If the engine is operating under load, the system follows the Steps B', B1', B2', C', D', F' and G', as shown in FIG. 3, first detecting the intake air flow at the detector 6 as indicated in Step B' and detecting the crank angle reference point at 14 to produce synchronization signals at the synchronization stage 34 as shown in Step B1'. In addition, engine RPM signals are generated from the reference point generator 14 and the clock 24 as shown in Step B2' and supplied to the memory 31 as indicated in Step C'. A predetermined pulse duration number is retrieved from the memory 31 based on the RPM data and the air flow data received from the detector 6. In Step D', the predetermined pulse duration number is corrected based on engine operating parameters in the correction stage 18' and, as shown at Step F', the counter 20 counts a number of pulses from the clock 24 corresponding to the corrected number received from the correction stage and, as shown in Step G', the amplifier 22 produces a fuel injection pulse having a duration based on the corrected number of clock pulses.

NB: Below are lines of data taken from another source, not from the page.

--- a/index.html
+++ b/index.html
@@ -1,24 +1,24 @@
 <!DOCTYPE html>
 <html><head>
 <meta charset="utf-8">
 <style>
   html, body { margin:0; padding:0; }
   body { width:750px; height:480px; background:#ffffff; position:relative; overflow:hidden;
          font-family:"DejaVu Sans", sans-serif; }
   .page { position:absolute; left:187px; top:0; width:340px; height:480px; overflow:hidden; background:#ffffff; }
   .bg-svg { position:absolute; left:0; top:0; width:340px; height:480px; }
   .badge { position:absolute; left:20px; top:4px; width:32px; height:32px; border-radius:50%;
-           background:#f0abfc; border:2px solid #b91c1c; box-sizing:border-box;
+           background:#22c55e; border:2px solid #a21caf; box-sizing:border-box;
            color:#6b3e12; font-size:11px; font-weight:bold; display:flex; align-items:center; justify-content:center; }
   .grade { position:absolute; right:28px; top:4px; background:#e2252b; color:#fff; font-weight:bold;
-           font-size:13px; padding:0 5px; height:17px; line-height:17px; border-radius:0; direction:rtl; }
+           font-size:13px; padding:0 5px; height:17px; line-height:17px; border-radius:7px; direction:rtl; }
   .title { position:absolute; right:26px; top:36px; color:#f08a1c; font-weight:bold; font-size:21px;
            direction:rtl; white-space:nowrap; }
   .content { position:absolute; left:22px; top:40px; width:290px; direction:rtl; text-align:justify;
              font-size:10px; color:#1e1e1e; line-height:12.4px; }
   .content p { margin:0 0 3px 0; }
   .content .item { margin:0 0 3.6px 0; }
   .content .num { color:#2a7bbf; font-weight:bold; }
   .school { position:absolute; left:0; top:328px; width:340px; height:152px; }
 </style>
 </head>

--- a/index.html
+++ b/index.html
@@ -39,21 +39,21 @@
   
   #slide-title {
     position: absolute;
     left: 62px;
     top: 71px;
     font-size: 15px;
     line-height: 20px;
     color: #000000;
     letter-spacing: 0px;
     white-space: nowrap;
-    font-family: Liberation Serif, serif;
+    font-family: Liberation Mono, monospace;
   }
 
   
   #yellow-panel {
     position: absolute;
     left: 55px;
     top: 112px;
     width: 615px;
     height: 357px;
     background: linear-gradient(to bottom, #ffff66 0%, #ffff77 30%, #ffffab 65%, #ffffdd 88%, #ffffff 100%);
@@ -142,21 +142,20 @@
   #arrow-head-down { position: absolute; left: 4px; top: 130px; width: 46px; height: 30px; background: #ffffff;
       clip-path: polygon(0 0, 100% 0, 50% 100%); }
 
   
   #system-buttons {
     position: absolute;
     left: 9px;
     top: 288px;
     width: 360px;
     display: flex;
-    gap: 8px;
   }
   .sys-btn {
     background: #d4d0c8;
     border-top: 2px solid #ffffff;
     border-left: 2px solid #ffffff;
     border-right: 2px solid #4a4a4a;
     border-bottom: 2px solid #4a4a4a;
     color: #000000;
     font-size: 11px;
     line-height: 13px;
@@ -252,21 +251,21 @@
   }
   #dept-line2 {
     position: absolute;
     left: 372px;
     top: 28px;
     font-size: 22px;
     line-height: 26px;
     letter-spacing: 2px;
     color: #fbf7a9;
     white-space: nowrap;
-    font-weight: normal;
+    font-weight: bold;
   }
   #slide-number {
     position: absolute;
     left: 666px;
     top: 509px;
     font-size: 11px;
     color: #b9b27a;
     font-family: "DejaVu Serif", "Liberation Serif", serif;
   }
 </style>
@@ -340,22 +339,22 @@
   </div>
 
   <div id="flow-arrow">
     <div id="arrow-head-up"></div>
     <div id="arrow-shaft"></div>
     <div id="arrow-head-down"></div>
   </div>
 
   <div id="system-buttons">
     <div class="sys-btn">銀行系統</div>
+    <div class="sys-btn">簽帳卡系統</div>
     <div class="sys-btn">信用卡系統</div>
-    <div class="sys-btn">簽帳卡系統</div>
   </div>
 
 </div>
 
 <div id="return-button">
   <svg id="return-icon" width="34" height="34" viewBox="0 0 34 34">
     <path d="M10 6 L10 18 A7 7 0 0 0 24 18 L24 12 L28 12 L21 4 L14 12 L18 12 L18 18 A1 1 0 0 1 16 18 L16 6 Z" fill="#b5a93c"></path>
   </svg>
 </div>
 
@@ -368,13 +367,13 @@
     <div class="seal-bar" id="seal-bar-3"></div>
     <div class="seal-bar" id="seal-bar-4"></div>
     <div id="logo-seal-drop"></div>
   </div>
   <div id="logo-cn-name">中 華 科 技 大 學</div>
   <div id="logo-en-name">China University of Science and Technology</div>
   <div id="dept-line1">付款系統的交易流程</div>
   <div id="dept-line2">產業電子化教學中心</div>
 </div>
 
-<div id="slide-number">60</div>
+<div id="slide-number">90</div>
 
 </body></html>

Thus, as discussed above, the system of the present invention avoids the problems which can result from attempts to rely upon intake air flow data to control the duration of fuel injection pulses during idling as well as during operation under load by providing a separate source of fuel injection control pulses independent of intake air flow when the engine is in the idling condition.
As will also be evident from the absence of relevant restrictions from the foregoing description of embodiments, the application of the measures in accordance with the invention does not depend on specific injection principles, such as one or more injections per operating cycle or per engine rotation. The invention can in fact be employed with either central injection, , into an intake manifold common to all the cylinders, or multiple-point injection into each individual cylinder. In the latter case, it makes no difference whether the injection times are identical or are regulated cylinder by cylinder.
Accordingly, the invention provides volumetric injection control that will insure a highly stable engine idling speed.
Although the invention has been described herein with reference to specific embodiments, many modifications and variations therein will readily occur to those skilled in the art. Accordingly, all such variations and modifications are included within the intended scope of the invention.